| Information supplied |
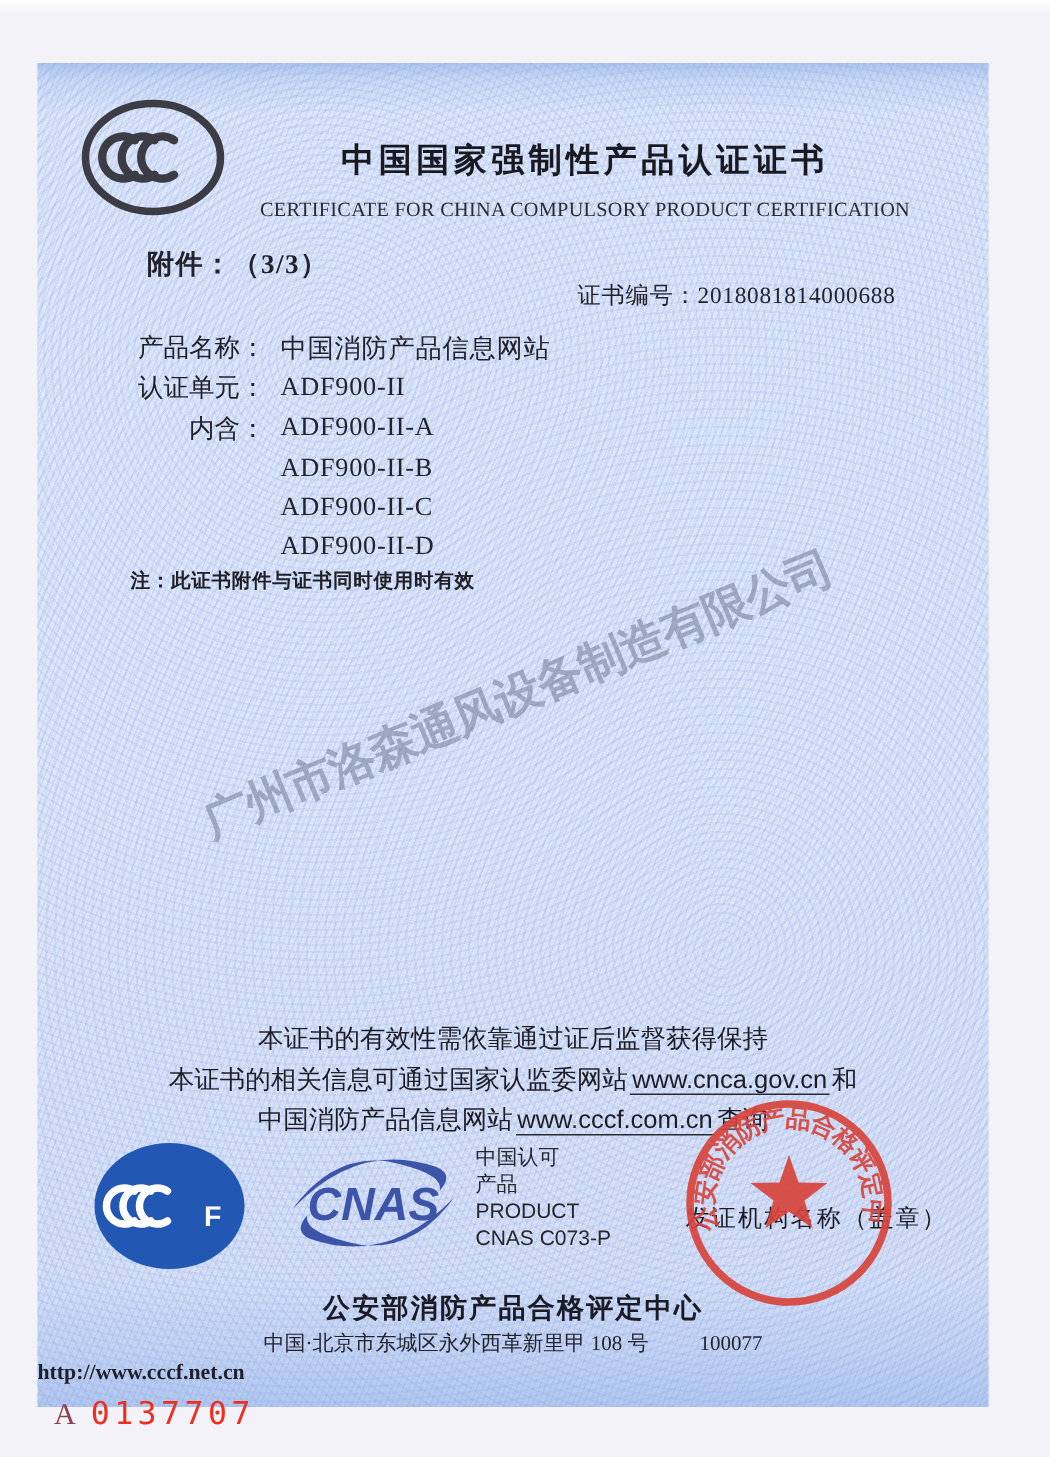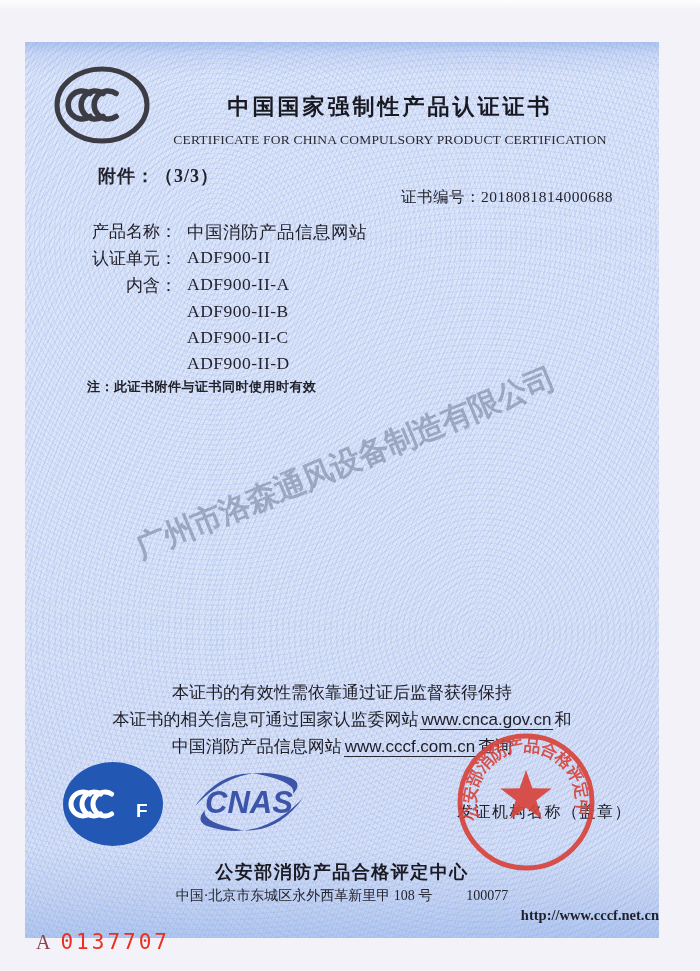--- a/index.html
+++ b/index.html
@@ -23,21 +23,21 @@
   }
   .abs{position:absolute;}
 
   
   .title-wrap{position:absolute;left:105px;top:50px;width:520px;text-align:center;}
   .title-cn{font-size:22px;font-weight:bold;letter-spacing:3px;color:#191922;
     font-family:"Liberation Sans","DejaVu Sans",sans-serif;}
   .title-en{margin-top:10px;font-size:13.5px;letter-spacing:.2px;color:#2a2a33;
     font-family:Liberation Serif, serif;}
   .attachment{left:73px;top:122px;font-size:18px;letter-spacing:1px;font-weight:600;color:#22222c;}
-  .certno{left:376px;top:145px;font-size:15.5px;color:#23232e;letter-spacing:.5px;}
+  .certno{left:360px;top:145px;font-size:15.5px;color:#23232e;letter-spacing:.5px;}
 
   
   .row{position:absolute;height:22px;white-space:nowrap;}
   .row .lbl{position:absolute;left:50px;width:102px;text-align:right;
     font-size:17px;font-weight:400;color:#20202a;}
   .row .val{position:absolute;left:162px;font-size:17.5px;color:#23232e;letter-spacing:.5px;}
   .note{left:62px;top:336px;font-size:13px;font-weight:600;color:#20202a;letter-spacing:.5px;}
 
   
   .watermark{
@@ -59,21 +59,21 @@
 
   
   .issuer{left:432px;top:760px;font-size:16px;letter-spacing:1.5px;color:#1c1c26;z-index:1;}
   .stamp{left:425px;top:684px;z-index:2;opacity:.92;}
 
   
   .f-org{left:0;top:818px;width:634px;text-align:center;font-size:18px;font-weight:bold;
     letter-spacing:1.5px;color:#1b1b25;}
   .f-addr{left:0;top:845px;width:634px;text-align:center;font-size:14px;color:#23232e;}
   .f-addr .gap{display:inline-block;width:34px;}
-  .f-url{left:0;top:865px;width:634px;text-align:right;font-size:14.5px;font-weight:bold;color:#1f1f29;}
+  .f-url{left:0;top:865px;width:634px;text-align:left;font-size:14.5px;font-weight:bold;color:#1f1f29;}
 
   
   .serial{position:absolute;left:36px;top:930px;white-space:nowrap;}
   .serial .pre{font-size:20px;color:#8d414d;letter-spacing:2px;}
   .serial .num{font-size:21px;color:#ec2f1f;letter-spacing:3px;margin-left:8px;
     font-family:"DejaVu Sans Mono","Liberation Mono",monospace;}
 </style>
 </head>
 <body>
 
@@ -147,20 +147,26 @@
     </g>
     <text x="23" y="13" font-size="19" font-weight="bold" fill="#ffffff" font-family="Liberation Sans, DejaVu Sans, sans-serif">F</text>
   </svg>
 
   <svg class="abs" style="left:166px;top:722px;" width="116" height="76" viewBox="-58 -38 116 76">
     <path d="M -54 4 Q -10 -42 42 -24 Q 54 -19 44 -8 Q 48 -20 8 -28 Q -28 -32 -54 4 Z" fill="#3d55a8"></path>
     <path d="M 54 -4 Q 10 42 -42 24 Q -54 19 -44 8 Q -48 20 -8 28 Q 28 32 54 -4 Z" fill="#3d55a8"></path>
     <text x="0" y="11" text-anchor="middle" font-size="31" font-weight="bold" font-style="italic" fill="#3d55a8" font-family="Liberation Sans, DejaVu Sans, sans-serif">CNAS</text>
   </svg>
 
+  <div class="abs acc-text serif">
+    <div>中国认可</div>
+    <div>产品</div>
+    <div class="en">PRODUCT</div>
+    <div class="en">CNAS C073-P</div>
+  </div>
 
   <div class="abs issuer serif">发证机构名称（盖章）</div>
 
   <svg class="abs stamp" width="152" height="152" viewBox="-76 -76 152 152">
     <defs>
       <path id="sealArc" d="M -47.6 17.3 A 50.7 50.7 0 1 1 47.6 17.3" fill="none"></path>
     </defs>
     <circle r="66" fill="none" stroke="#d8443c" stroke-width="5"></circle>
     <polygon points="0,-27 6.4,-8.7 25.7,-8.4 10.3,3.3 15.8,21.9 0,10.8 -15.8,21.9 -10.3,3.3 -25.7,-8.4 -6.4,-8.7" fill="#d8443c" transform="translate(0,-5)"></polygon>
     <text font-size="16.5" fill="#d8443c" font-weight="bold" font-family="Liberation Serif, DejaVu Serif, serif">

| Task directions |
Which lines of the listing contain the string "right"? Copy every one of them.

| Written answer |
   .row .lbl{position:absolute;left:50px;width:102px;text-align:right;
-  .f-url{left:0;top:865px;width:634px;text-align:right;font-size:14.5px;font-weight:bold;color:#1f1f29;}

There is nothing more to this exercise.